As I wended my way to Jeep Road via the always-empty backroads, I was deciding to go west. East meant more large towns and more people. West meant fewer people and smaller towns. Fewer people meant less chance of encountering “pigeoned” people, I figured.
I would take the risk and go to a sporting goods place to buy a tent and sleeping bag. In the rush to get out of the house I hadn’t snagged my old ones. Then again, they were well-used already, and I hadn’t gotten around to repairing the tent the last time I used it- the floor leaked.
Then I thought about the old man in his prospector hat, living rough somewhere in Salina, and thought about where I’d go if I were going to pitch a tent around there. Within a short while I had intuited his location, and decided that I would take the risk and go to see whether I was right or not. IF I could get to the place without any incidents. If it was too squirrelly, I would get back on I-70 and forget about it.

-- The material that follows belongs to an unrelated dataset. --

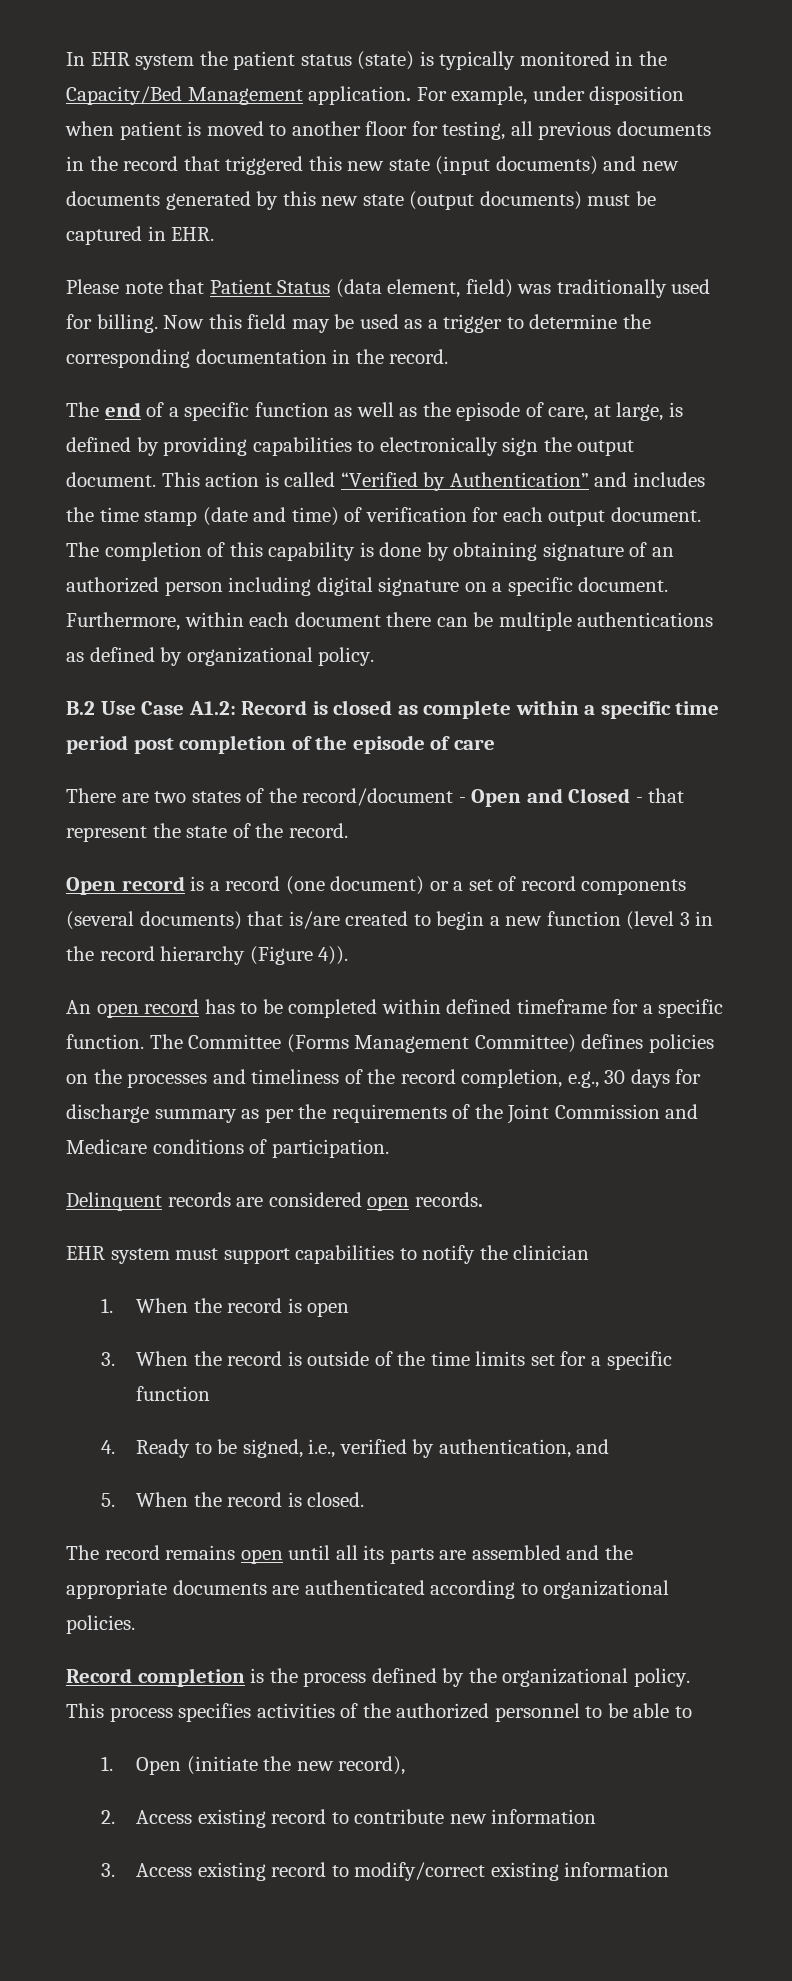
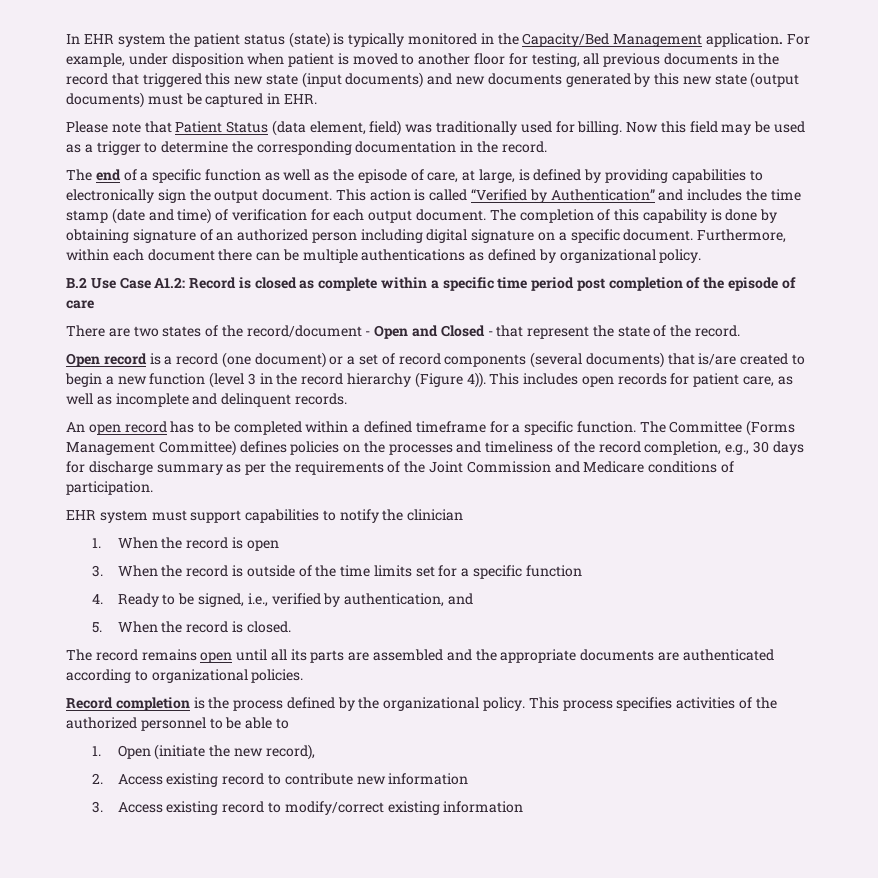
+ This includes open records for patient care, as well as incomplete and delinquent records.
- An open record has to be completed within defined timeframe for a specific function.
+ An open record has to be completed within a defined timeframe for a specific function.
- Delinquent records are considered open records.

On the overpass to the onramp I glanced up and down the interstate to see how traffic was going. It was dead empty. Not one vehicle moved in either direction, as far as the eye could see. Of course, in Kansas during the time of Covid, this wasn’t particularly weird. But it was weird enough.
The onramp from Jeep to westbound I-70 is a strange little arrangement that crosses and then parallels a farmer’s dirt access road.
When I got to the spot where one would normally cross the driveway and enter the onramp, there was an old tractor with a pile of crap stacked against it sitting there in the way. Somebody had barricaded the intersection. I looked around carefully for pigeon-people waiting in ambush, but thankfully none appeared.
The spot was wide enough open- no bushes to jump out of- that I got out of my little car- still running- to look around the barrier and see if I could wiggle past it.
Sure enough, there was an almost-wide enough gap behind the nearest tire/pallet/oil barrel configuration. So I heaved the pallet to one side and then rolled the tire and barrel out of the way, hopped back into my car, and rolled past.
As I headed down the onramp, I saw the dust from a truck that was roaring in my direction up the farm road. This did not bode well. I floored it, and by the time I was “merging” onto the empty highway, was doing around 85. I looked over to see who was chasing me.
The truck was a relatively new big gray Ford. This told me two things- this was a working farmer who’d used subsidies to get new equipment recently, and it was also somebody who was probably a terrified uninformed redneck moron who still trusted “the system” enough to use those subsidies, buy new equipment, plant the damn unsellable soybeans that were piling up all over the country, AND consider himself in charge of things to the point where he’d pile a bunch of crap in an intersection to try to prevent people from leaving the area and then chase them if they did so.
The truck had reached the barricade at about the time that I crested the next hill. I watched in the rearview mirror to see what he’d do next. Thankfully, he was going to adjust his barricade, rather than chase me.
I started to wonder if the pigeons actually changed people or just kind of stretched their boundaries a bit. Sauce Guy was obviously still out shopping with his wife before he decided to smash her. Wife was still picking out sauces before she reacted to the smashing. The missionaries were still “on mission” when they decided to wander into my backyard. Barricade Farmer was protecting “his” territory and his intersection….
The exits for Salina were coming up by the time I’d considered all of this. I decided to take the risk and try to find the old dude before I went any further.